Cycling campaigners and influential bloggers have rightly lambasted the organisers of the Olympic Games for not caring enough about the needs of people wanting to cycle to the venues. Especially the closure of the canal footpaths in the proximity of the Olympic Park is outrageous. Getting to the Olympic Park by bike really is a demanding endeavour, as Danny William at Cyclists in the City put it:
“If you want to cycle to the Olympics, you can expect to take a detour, dismount from your bike, cross the motorway, maybe you’ll be able to get back on your bike again after that.”
However, there are alternatives, as Mark explains on his “I bike London” blog who also produced a nice guide for cycling to the Olympics.)
Despite all the justified criticism, I think cycling to the venues still is a good idea, as I found out yesterday. My wife and I had tickets for the first day of tennis at Wimbledon.
Initially, we planned to take the tube, but then found out that there was supposed to be secure, managed and free cycling parking right next to the venue. Hence, we changed our mind and took the Brommis from Highbury, north London, to Wimbledon, south-west London.
Due to the road race and the road closures, we had to take a significant detour. From door to door, it was a ride of 14 miles. It took us one hour and about 20 minutes.

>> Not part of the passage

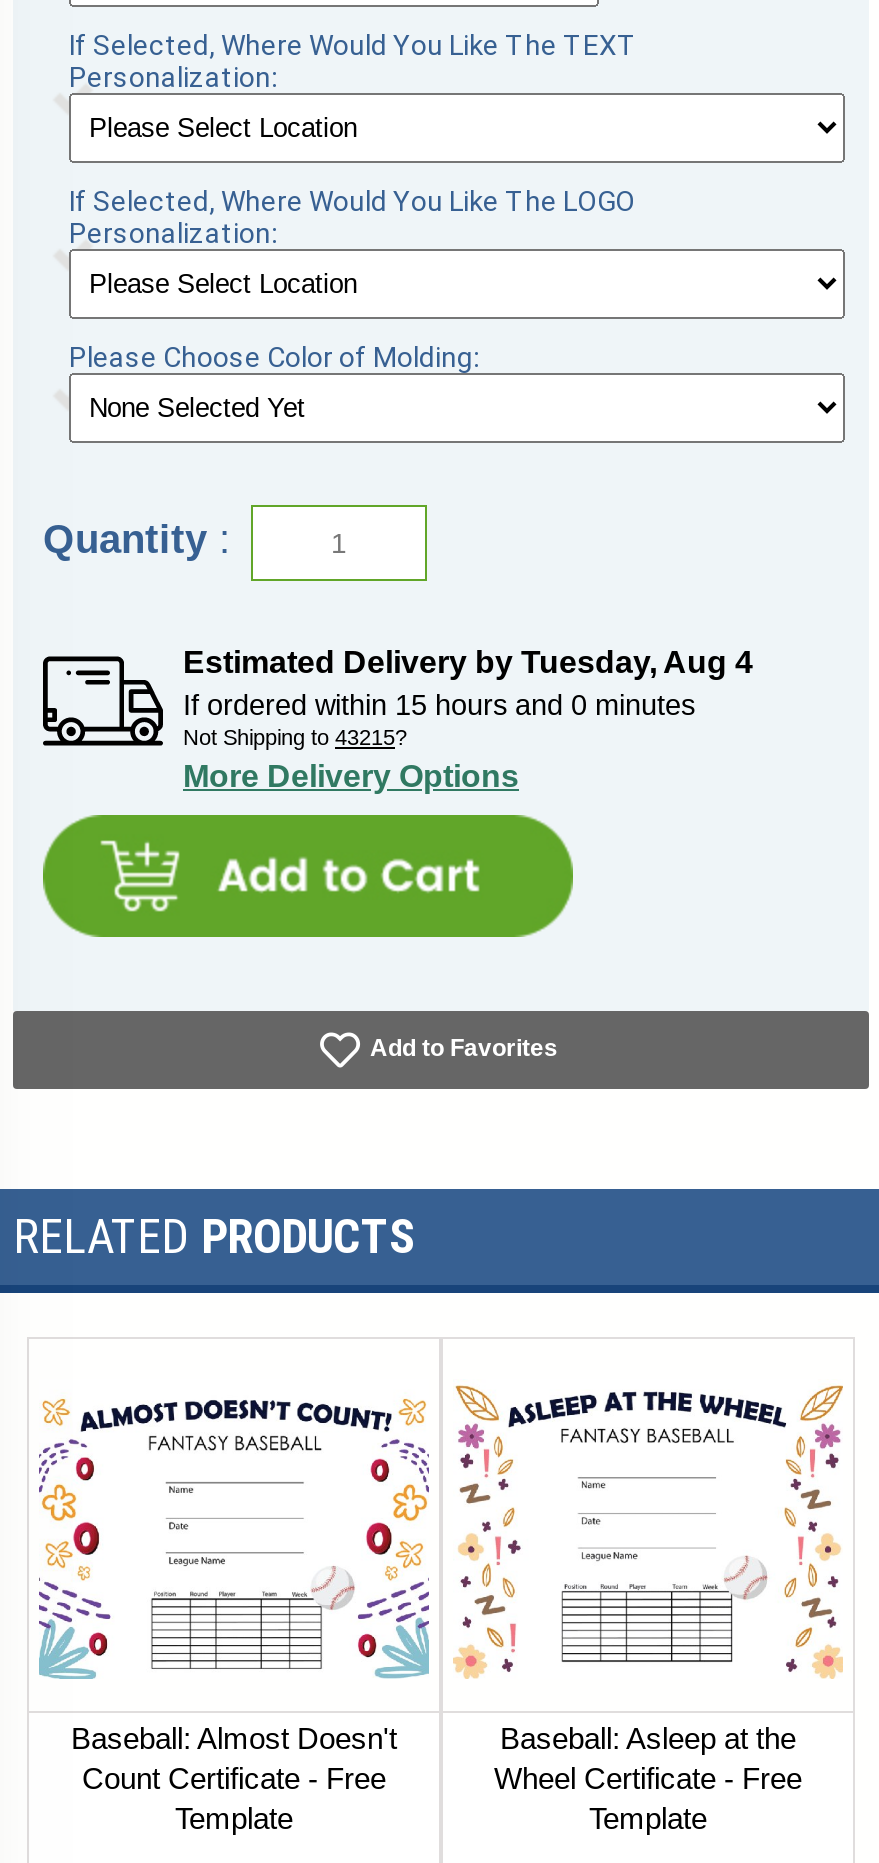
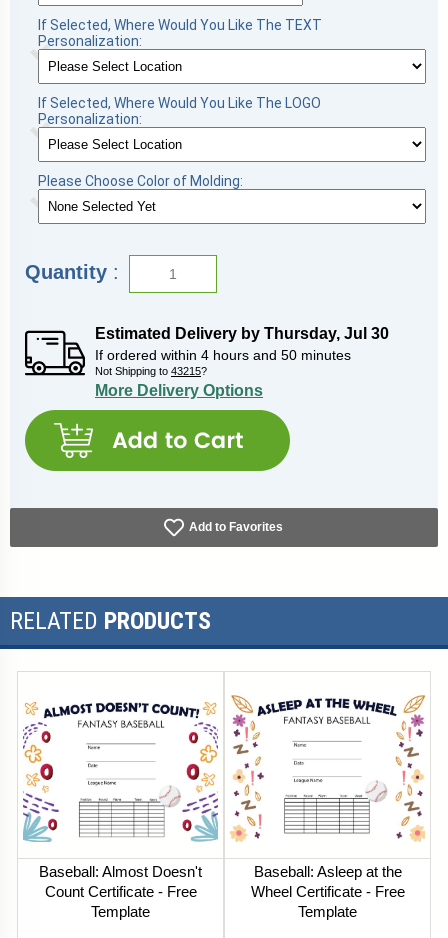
- Estimated Delivery by Tuesday, Aug 4
+ Estimated Delivery by Thursday, Jul 30

- If ordered within 15 hours and 0 minutes
+ If ordered within 4 hours and 50 minutes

Despite the long ride, this was as quickly as taking the tube – and we avoided crowded trains and extremely busy tube stations.
Instead, we had a fantastic ride all across the capital. Cycling in the morning through central London on the first morning of the Olympics was a very special experience.
Finding the cycle parking at Wimbledon was easier than at the Olympic Park, where the Evening Standard’s Ross Lydall had a hard time working out where to leave his bike prior to the games.
At Wimbledon, the managed cycling parking is located a two minutes walk from the gate 5 right next to the VIP car park. (Unfortunately, it wasn’t signposted for southbound riders but nevertheless we managed to find it quickly.) The bikes are stored in a large gated area staffed by two blokes who take care that nobody with sinister intentions can access the bikes. For additional security, you can lock them to makeshift bike racks. You really don’t have to worry about theft at all.
It really feels like being in the Netherlands. If the managed cycle parking should become a legacy of the games for London, this would do such a big difference for cyclist in the city.
Unfortunately, yesterday only a fraction of the visitors at Wimbledon went for the bike option. I estimate that maybe five to ten percent of the space was actually used. Given the transport nightmare that is called TfL, this is really a shame. Tomorrow, for example, will be the busiest day on the DLR.
I can only encourage everyone who has a ticket and a bike to cycle to the venues. I’ll watch volleyball at Earl’s Court in a couple of days. Guess how I’ll get there.